Web document revisions:
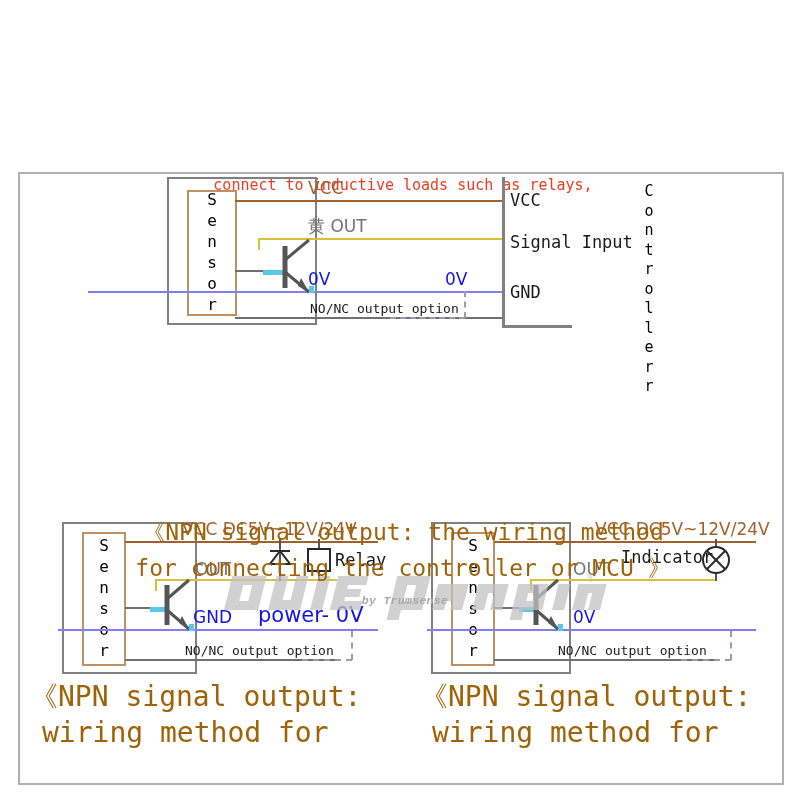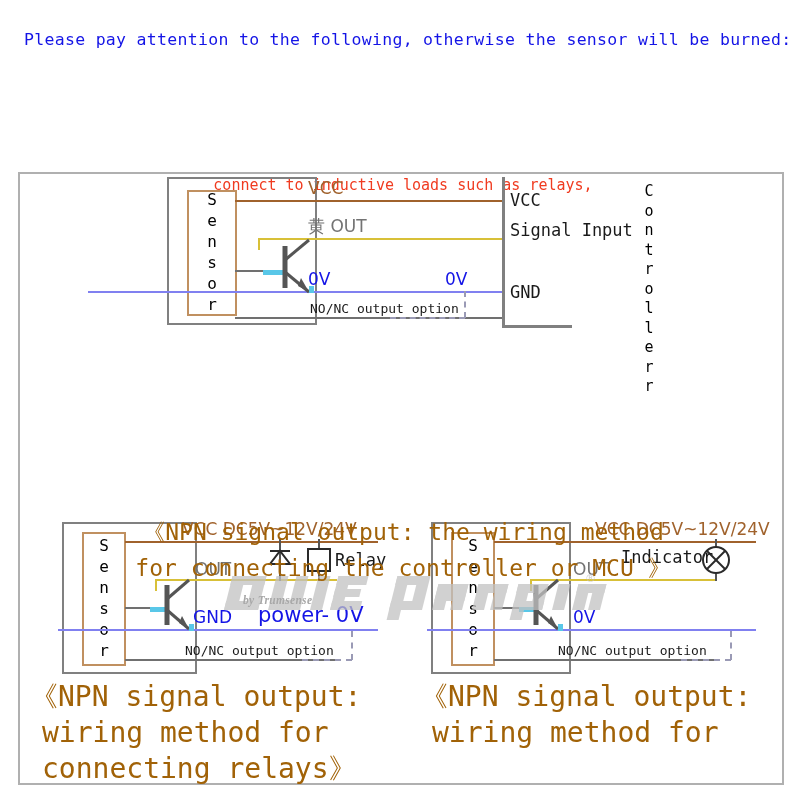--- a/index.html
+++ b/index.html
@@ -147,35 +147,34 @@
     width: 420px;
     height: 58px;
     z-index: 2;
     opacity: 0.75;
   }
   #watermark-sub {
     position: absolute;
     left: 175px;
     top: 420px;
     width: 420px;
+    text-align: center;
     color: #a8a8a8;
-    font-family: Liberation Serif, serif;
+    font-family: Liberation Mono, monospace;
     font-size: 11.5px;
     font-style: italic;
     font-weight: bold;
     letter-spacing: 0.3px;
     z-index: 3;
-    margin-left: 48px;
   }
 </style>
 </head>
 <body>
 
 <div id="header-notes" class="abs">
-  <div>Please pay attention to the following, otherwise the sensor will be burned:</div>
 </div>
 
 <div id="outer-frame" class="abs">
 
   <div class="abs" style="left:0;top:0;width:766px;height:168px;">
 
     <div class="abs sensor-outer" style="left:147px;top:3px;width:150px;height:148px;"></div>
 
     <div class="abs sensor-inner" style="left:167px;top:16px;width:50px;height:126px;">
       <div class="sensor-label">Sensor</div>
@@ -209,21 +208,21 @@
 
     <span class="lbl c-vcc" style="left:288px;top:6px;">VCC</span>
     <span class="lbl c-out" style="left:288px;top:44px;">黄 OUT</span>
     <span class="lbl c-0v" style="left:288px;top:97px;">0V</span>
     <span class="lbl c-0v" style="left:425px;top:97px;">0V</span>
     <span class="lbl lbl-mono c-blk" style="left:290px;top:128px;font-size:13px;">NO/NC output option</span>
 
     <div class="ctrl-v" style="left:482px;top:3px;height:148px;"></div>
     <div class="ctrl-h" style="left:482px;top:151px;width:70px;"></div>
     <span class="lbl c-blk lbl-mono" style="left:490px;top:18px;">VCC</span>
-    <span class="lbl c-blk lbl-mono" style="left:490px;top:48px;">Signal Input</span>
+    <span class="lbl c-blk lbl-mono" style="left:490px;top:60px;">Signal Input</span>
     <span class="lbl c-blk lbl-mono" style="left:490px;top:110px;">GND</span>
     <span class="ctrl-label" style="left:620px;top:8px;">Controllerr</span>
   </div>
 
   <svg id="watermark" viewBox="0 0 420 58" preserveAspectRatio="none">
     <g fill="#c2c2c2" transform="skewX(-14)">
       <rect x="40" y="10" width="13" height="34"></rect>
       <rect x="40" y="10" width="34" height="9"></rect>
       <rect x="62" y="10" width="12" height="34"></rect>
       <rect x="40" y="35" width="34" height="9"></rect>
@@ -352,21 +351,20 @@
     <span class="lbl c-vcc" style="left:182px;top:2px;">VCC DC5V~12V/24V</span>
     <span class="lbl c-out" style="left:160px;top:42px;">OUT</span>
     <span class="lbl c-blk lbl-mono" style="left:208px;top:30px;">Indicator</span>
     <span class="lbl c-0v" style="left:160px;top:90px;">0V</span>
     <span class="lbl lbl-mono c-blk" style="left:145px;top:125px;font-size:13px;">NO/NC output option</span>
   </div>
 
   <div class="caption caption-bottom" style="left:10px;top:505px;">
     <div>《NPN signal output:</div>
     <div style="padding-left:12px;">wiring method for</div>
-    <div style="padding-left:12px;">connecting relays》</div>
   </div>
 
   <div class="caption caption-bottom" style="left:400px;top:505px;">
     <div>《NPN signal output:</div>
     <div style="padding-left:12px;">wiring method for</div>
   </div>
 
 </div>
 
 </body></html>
* * *
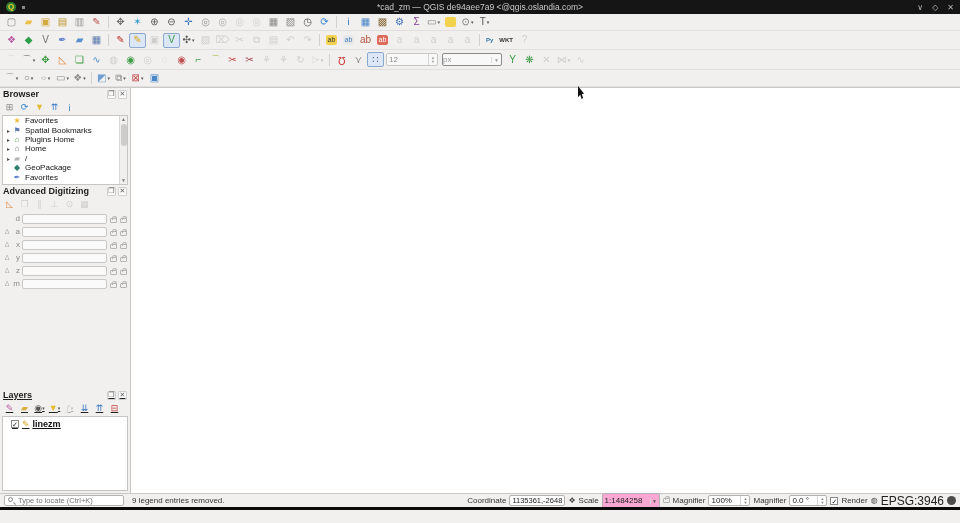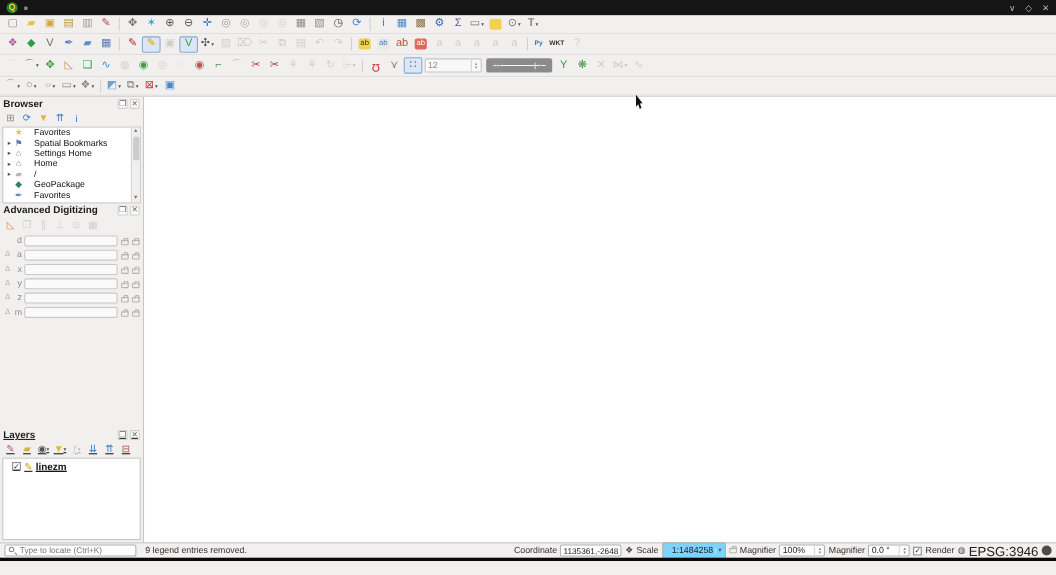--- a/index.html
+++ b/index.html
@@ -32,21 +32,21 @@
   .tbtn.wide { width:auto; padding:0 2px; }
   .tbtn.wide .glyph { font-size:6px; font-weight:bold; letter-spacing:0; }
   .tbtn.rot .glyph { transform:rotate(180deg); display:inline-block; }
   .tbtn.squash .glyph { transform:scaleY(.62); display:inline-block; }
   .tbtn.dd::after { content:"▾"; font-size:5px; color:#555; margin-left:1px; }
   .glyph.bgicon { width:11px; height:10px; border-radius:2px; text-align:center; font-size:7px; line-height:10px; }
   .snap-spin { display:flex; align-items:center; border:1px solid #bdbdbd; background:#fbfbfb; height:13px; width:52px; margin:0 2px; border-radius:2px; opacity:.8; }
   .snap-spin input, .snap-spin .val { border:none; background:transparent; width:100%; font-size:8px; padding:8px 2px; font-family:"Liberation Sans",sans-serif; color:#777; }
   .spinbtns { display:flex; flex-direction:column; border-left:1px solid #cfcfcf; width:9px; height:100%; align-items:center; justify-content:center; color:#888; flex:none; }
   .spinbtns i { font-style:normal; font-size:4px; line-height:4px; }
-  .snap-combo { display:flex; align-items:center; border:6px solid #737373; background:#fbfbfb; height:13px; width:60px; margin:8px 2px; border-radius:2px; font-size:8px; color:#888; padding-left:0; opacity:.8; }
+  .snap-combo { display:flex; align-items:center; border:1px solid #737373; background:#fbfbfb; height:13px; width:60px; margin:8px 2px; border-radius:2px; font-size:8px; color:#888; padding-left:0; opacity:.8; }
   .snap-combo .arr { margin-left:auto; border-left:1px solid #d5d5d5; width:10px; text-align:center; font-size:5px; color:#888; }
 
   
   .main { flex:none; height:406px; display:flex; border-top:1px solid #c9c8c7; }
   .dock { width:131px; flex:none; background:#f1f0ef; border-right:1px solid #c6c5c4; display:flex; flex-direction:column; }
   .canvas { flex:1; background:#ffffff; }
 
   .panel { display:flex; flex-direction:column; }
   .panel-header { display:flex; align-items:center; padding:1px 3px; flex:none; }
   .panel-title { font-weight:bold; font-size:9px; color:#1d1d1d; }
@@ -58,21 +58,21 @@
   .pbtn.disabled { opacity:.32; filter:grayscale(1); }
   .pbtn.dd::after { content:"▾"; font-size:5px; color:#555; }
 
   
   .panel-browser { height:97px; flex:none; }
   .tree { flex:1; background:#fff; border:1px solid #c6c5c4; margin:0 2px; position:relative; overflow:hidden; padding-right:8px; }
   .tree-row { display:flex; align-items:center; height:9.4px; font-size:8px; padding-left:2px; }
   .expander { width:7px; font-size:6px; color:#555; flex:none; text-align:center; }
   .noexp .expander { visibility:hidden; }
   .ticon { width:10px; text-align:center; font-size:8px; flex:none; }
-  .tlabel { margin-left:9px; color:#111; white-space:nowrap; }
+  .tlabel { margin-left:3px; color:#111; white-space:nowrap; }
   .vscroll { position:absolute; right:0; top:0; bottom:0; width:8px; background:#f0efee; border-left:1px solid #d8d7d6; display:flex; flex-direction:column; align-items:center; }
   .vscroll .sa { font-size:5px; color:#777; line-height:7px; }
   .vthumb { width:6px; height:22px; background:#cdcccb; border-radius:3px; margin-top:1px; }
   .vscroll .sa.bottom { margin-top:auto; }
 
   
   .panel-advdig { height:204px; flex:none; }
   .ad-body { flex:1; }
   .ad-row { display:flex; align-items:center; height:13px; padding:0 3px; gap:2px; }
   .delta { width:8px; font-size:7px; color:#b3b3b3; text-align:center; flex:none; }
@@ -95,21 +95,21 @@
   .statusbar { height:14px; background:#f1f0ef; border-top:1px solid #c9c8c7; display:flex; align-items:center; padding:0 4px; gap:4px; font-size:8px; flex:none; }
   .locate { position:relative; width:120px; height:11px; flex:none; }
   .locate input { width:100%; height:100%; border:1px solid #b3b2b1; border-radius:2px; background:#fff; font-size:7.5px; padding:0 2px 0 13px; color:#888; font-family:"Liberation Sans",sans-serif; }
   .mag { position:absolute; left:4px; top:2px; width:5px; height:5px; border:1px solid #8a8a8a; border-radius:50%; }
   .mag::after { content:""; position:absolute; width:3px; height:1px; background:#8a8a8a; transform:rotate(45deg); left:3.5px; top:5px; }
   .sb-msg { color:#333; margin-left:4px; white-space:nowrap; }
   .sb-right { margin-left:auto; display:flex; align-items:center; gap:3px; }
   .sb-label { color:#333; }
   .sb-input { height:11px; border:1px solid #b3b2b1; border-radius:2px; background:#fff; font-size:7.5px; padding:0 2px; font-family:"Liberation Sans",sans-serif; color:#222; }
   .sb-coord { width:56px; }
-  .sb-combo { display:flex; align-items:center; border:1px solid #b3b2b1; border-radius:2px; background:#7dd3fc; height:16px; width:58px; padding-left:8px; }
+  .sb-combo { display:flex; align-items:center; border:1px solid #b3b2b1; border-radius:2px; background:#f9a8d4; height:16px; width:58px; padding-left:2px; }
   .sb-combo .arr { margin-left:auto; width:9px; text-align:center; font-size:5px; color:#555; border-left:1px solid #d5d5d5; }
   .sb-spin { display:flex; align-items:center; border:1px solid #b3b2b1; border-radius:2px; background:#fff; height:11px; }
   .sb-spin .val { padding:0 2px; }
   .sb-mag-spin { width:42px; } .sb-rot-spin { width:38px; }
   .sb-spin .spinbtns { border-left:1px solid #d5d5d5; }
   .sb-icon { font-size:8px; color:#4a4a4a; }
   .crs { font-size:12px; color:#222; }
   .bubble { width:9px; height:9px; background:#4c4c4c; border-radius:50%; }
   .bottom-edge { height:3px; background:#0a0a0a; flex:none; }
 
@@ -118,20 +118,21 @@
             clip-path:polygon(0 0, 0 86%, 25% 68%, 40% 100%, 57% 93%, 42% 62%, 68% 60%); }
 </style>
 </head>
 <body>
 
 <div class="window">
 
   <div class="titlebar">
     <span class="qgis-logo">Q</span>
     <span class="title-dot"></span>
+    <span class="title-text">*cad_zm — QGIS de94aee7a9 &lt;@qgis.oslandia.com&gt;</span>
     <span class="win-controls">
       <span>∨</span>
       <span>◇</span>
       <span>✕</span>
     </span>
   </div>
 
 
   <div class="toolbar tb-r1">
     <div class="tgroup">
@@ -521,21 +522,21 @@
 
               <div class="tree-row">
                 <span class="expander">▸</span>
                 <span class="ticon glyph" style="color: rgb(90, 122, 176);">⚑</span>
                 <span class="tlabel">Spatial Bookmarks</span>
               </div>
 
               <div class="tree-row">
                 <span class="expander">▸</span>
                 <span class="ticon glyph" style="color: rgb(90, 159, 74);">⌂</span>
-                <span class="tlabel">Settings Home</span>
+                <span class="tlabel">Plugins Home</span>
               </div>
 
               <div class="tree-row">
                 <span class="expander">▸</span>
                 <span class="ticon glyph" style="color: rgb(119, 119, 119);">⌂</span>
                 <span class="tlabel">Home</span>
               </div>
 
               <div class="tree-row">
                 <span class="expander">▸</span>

What needs to be done: Filter the entries above down to the lines that contain the word "locate".

Solution for this exercise:
   .locate { position:relative; width:120px; height:11px; flex:none; }
   .locate input { width:100%; height:100%; border:1px solid #b3b2b1; border-radius:2px; background:#fff; font-size:7.5px; padding:0 2px 0 13px; color:#888; font-family:"Liberation Sans",sans-serif; }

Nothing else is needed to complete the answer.